The 2022 Chilean national plebiscite was held on 4 September 2022, in order to determine whether the public agreed with the text of a new Political Constitution of the Republic drawn up by the Constitutional Convention. It was commonly referred to as the "exit plebiscite" (plebiscito de salida).

The proposed constitution, which had faced "intense criticism that it was too long, too left-wing and too radical", was rejected by a margin of 62% to 38%.

Election date

According to the itinerary originally proposed for the constituent process, it was estimated that the plebiscite to approve or reject the text of the new Constitution would take place in September 2021, if the Constitutional Convention met its term of nine months and did not request the three-month extension, or in March 2022, if it requested such an extension. In addition, the exit plebiscite could not be held 60 days before or after another election, nor could it be held in January or February, which would have placed it on the first Sunday in March if an extension were requested.

As a result of the postponement of the first plebiscite to 25 October 2020 due to the COVID-19 pandemic, the date of the exit plebiscite was also modified. It was projected to take place during the third quarter of 2022, in September at the latest. In April 2022, it was announced that the referendum would be held on 4 September.

Format
Article 142 of the 1980 Political Constitution of the Republic of Chile indicates the text of the ballot in the plebiscite:

There is no contingency plan currently in place as to what will happen if the new constitution is rejected. Chilean human rights lawyer Dinka Benítez states that "given that 80 percent of those who voted in the plebiscite want a new constitution, it seems that Chile … will necessarily have to find a way to have a new constitution" in some form, and that a "reject" vote would not necessarily be a death knell for constitutional reform.

New Political Constitution of the Republic

Party positions

Opinion polls 
The tables below list opinion polling results in reverse chronological order, showing the most recent first and using the dates when the survey fieldwork was done, as opposed to the date of publication. Where the fieldwork dates are unknown, the date of publication is given instead. The highest percentage figure in each polling survey is displayed with its background shaded in the leading option's color. The "Lead" column on the right shows the percentage-point difference between the options in a poll.
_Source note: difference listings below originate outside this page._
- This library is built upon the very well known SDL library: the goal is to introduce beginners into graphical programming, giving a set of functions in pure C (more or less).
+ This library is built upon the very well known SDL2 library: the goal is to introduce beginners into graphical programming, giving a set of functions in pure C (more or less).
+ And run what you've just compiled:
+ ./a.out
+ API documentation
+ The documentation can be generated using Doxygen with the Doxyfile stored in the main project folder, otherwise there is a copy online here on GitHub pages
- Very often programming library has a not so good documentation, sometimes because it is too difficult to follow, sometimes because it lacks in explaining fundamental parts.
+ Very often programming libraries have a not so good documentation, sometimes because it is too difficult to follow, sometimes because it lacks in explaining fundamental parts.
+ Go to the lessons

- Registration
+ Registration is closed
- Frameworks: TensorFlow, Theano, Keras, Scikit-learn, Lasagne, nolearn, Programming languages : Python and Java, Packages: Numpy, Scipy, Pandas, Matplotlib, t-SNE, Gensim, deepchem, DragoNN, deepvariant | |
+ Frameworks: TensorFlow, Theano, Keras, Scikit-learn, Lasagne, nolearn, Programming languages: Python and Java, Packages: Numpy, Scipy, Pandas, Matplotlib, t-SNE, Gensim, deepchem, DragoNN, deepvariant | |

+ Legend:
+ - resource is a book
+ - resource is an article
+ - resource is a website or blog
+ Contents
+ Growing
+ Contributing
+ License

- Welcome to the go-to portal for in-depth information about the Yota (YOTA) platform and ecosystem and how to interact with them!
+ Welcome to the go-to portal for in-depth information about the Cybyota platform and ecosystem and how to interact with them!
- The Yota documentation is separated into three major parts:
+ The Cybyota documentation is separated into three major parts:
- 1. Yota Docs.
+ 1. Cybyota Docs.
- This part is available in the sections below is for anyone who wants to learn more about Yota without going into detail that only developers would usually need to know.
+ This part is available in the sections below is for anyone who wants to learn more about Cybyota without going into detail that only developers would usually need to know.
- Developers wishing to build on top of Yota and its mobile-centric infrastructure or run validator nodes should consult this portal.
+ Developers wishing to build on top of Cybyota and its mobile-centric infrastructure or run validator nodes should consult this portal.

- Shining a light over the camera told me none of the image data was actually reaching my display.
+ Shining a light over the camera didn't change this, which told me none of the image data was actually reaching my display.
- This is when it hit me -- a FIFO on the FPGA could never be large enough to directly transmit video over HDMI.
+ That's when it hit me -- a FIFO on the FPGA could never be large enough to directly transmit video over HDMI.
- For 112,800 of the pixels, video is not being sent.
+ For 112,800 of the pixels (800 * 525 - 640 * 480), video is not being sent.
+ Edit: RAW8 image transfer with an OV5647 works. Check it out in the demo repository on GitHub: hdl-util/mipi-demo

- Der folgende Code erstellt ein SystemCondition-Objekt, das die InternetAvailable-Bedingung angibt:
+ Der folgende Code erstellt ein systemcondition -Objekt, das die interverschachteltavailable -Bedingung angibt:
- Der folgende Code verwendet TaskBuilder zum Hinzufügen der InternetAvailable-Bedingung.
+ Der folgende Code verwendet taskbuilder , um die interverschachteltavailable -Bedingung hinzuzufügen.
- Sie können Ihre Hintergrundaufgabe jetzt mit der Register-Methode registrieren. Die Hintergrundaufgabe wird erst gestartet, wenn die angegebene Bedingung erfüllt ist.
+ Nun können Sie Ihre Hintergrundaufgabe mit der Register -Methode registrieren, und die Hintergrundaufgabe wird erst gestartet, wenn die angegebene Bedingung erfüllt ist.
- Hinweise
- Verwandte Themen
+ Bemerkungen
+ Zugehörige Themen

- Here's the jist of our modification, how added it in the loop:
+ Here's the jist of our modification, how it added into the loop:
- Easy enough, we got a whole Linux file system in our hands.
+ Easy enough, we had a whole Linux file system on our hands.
Voting intention estimates 

The table below lists weighted voting intention estimates. Refusals are generally excluded from the party vote percentages, while question wording and the treatment of "don't know" responses and those not intending to vote may vary between polling organizations.

Voting preferences 
The table below lists raw, unweighted voting preferences.

Results

Analysis
Chileans' views on the new constitution changed throughout the process of the Constitutional Convention. When the Constitutional Convention started meeting in August 2021, participants in a national poll were asked if they believed that the new constitution resulting from the process would help solve Chile's problems, have no effect, or worse the current situation, 49% said it would have a positive effect, and only 15% said it would have a negative effect. However by May 2022, only 36% of Chileans said that they believed the new constitution would have a positive effect. In a study carried out by the independent think tank Espacio Público-IPSOS in July 2022, 38% of respondents believed that the new constitution would bring about several negative changes for the country, while only 23% believed it would bring positive changes.

Doubts about the representativeness of the Constitutional Convention's members may have led to its rejection. Respondents to Espacio Público-IPSOS' survey felt the members of the Constitutional Convention were unrepresentative of Chileans as a whole; 59% of respondents said they did not believe the composition of the Constitutional Convention was a good representation of the diversity of Chilean society, and 63% of respondents said they did not feel represented by the Constitutional Convention.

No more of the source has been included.